> Exercise objective: Determine how many lines in the material below contain the string "ENSIGN", then state only that count.

> Supplied entries:
=== Begin Enclosure ===

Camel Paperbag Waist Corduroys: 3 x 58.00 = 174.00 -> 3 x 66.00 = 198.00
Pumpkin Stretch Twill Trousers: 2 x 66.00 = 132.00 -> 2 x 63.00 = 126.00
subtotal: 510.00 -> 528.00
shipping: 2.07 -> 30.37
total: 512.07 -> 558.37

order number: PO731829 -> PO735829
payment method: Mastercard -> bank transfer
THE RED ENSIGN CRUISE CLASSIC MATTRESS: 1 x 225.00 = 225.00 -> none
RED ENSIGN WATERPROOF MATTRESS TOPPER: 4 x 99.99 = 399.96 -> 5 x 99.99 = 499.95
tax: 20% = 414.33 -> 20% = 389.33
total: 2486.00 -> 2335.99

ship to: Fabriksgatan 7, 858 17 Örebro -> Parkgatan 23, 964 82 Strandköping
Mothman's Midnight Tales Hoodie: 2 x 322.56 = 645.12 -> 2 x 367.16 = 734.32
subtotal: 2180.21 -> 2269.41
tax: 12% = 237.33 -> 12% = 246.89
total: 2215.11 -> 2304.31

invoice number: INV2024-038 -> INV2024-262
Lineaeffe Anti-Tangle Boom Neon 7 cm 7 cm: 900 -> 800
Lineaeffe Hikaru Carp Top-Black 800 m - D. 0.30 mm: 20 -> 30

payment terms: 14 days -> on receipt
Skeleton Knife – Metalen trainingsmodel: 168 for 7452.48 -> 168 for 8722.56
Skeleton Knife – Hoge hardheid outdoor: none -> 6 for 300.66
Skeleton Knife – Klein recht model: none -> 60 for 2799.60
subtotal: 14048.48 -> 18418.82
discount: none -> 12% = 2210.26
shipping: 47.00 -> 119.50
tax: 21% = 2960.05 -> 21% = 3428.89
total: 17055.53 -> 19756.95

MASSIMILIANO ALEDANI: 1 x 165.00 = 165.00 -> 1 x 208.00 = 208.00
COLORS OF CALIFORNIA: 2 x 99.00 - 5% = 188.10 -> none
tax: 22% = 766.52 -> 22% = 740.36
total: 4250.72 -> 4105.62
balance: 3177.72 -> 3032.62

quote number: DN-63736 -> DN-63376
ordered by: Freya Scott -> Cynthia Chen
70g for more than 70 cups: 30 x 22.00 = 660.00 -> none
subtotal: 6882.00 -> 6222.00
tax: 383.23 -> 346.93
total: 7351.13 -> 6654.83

=== End Enclosure ===

> Answer space: 2